Cinema Quarantena: What to Watch (And Not) In Isolation

You’ll have to watch Tiger King yourself.

CBC

Lisa Van Dusen

May 14, 2020

After so many weeks of Isolation Nation quarantine that snow is now as discombobulated as the rest of us about which season it is, I’m down to streaming entertainment content that can best be described as “Whatever isn’t Tiger King.”

Having processed just enough information about Tiger King weeks ago to sort its fight-or-flight triggers, my amygdala identified it as the Netflix version of that sad jar of jumbo capers in the back of my fridge, i.e. the last isolation item I would ever consume before shuffling off this mortal coil.

So, in this latest instalment of my public service series of isolation tips, some viewing recommendations for whiling away those hours not spent either navel-gazing or looking up the thesaurus-junkie word for navel-gazing so you can actually use “omphaloskepsis” in a sentence.

Some people, and by some people I mean human beings of the type one once encountered in one’s daily perambulations in the pre-pandemic utopian meat space of non-lethal droplets and unmasked bipeds, have been spending their isolation viewing hours—according to the unimpeachable anthropological authority of Twitter—watching pandemic movies, of which there is an entire genre.

The core canon includes Contagion, Pandemic, Outbreak, 28 Days Later, Virus, and How Hello Kitty Charmed the World. There is a pandemic-adjacent sub-genre that includes World War Z, in which Brad Pitt plays a United Nations official single-handedly thwarting a zombie pandemic using his wits and the ineffable, balmy superpower of being Brad Pitt, which seems qualification enough for the real UN to conscript him as an asset in our current battle.

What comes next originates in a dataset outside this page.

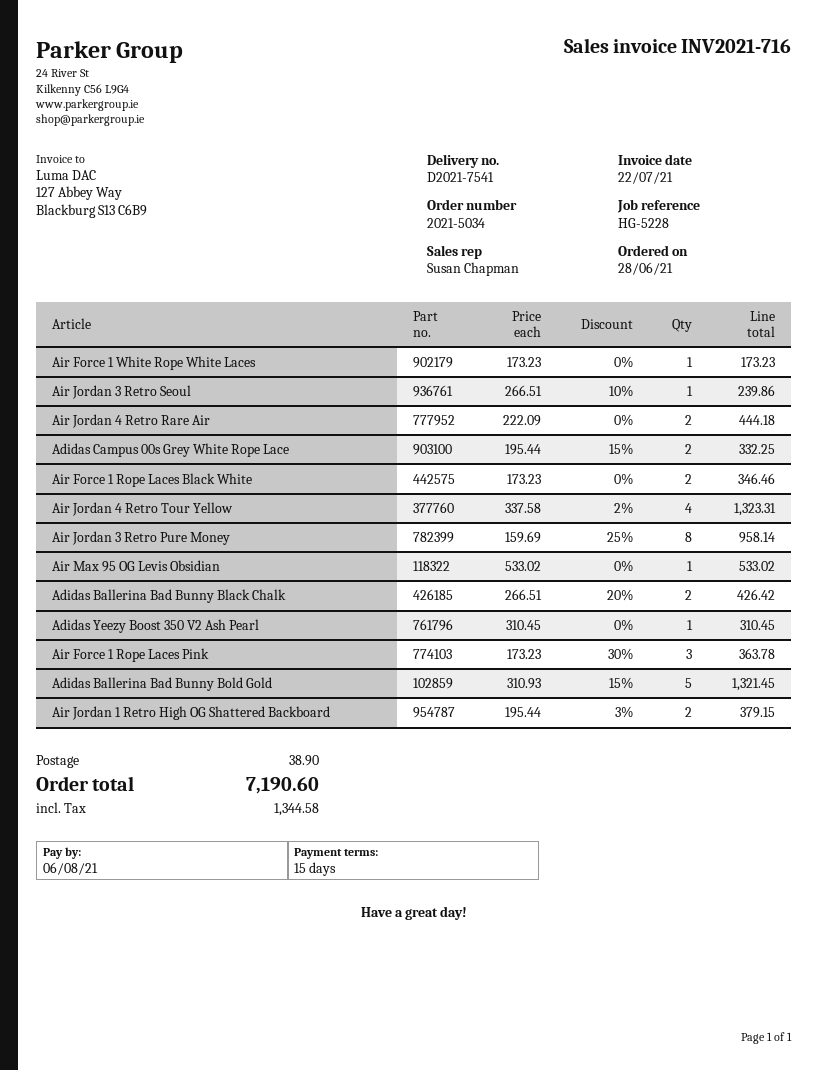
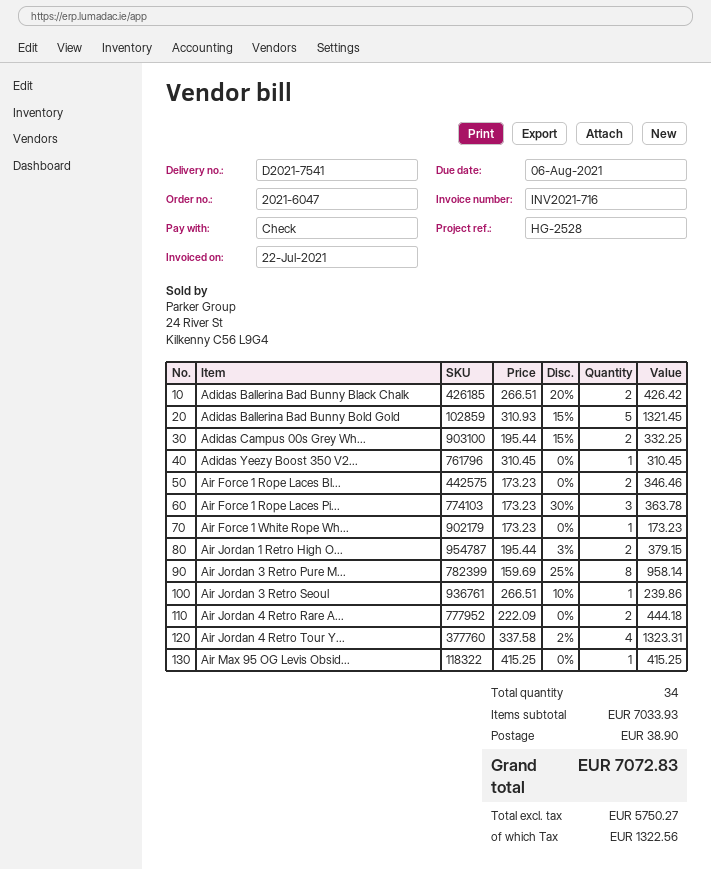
order number: 2021-5034 -> 2021-6047
reference: HG-5228 -> HG-2528
Air Max 95 OG Levis Obsidian: 1 x 533.02 = 533.02 -> 1 x 415.25 = 415.25
tax: 1344.58 -> 1322.56
total: 7190.60 -> 7072.83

Since watching a pandemic movie during an actual pandemic strikes me as an act of karmic provocation comparable to licking every doorknob within 20-square blocks of this couch, even the Brad Pitt movie is out of the question. Instead, other than season 2 of Ricky Gervais’ After Life, which is excellent, I’ve been watching anything that replicates the essential elements of the crisis—an enemy that doesn’t respect borders, an uncertain future, a context of unfamiliar deprivation, democracies under siege—without the clinical similarities. In Second World War content, the addictive 2015-17 CBC series X Company has the best ass-saving line ever, yelled by a Resistance fighter caught in American crossfire while impersonating a Nazi: “Don’t shoot—I’m Canadian!” which should be, if not our new national motto, at least a Barenaked Ladies song.

The most useful non-Nazi content I can recommend is The Lives of Others, the 2006 drama about the surveillance state run by the East German Stasi before the fall of the Berlin Wall. Since the COVID-19 pandemic is currently being used as a rationale for the expansion of surveillance activity across an increasingly un-democratic globe, it’s a bit of a primer for the surveillance-state renaissance.

Among the take-aways: unregulated, ubiquitous surveillance is never passive, it is a means of not just censorship but of maintaining fealty to a corrupt regime through coercion and intimidation; surveillance states inevitably abuse power on a massive scale to justify their continued existence; surveillance is a means of not just monitoring, but also colonizing the lives of others, deployed by people—because “the state” is made up of human beings after all—with agendas, grudges, obsessions, and vendettas.

A major difference since then: the Stasi surveillance empire was built on hidden wires and camouflaged bugs. Surveillance stopped being about hardware and started being about software with the dawn of the fourth industrial revolution. These days, surveillance states respect no physical boundaries and leave no fingerprints.

Which means, as pandemics go, it may be more akin to zombies than microbes. And very tough to contain. The hopeful twist in The Lives of Others is that the watcher, a human being, rebels.

Lisa Van Dusen is associate editor of Policy Magazine and a columnist for The Hill Times. She was Washington bureau chief for Sun Media, international writer for Peter Jennings at ABC News, and an editor at AP in New York and UPI in Washington.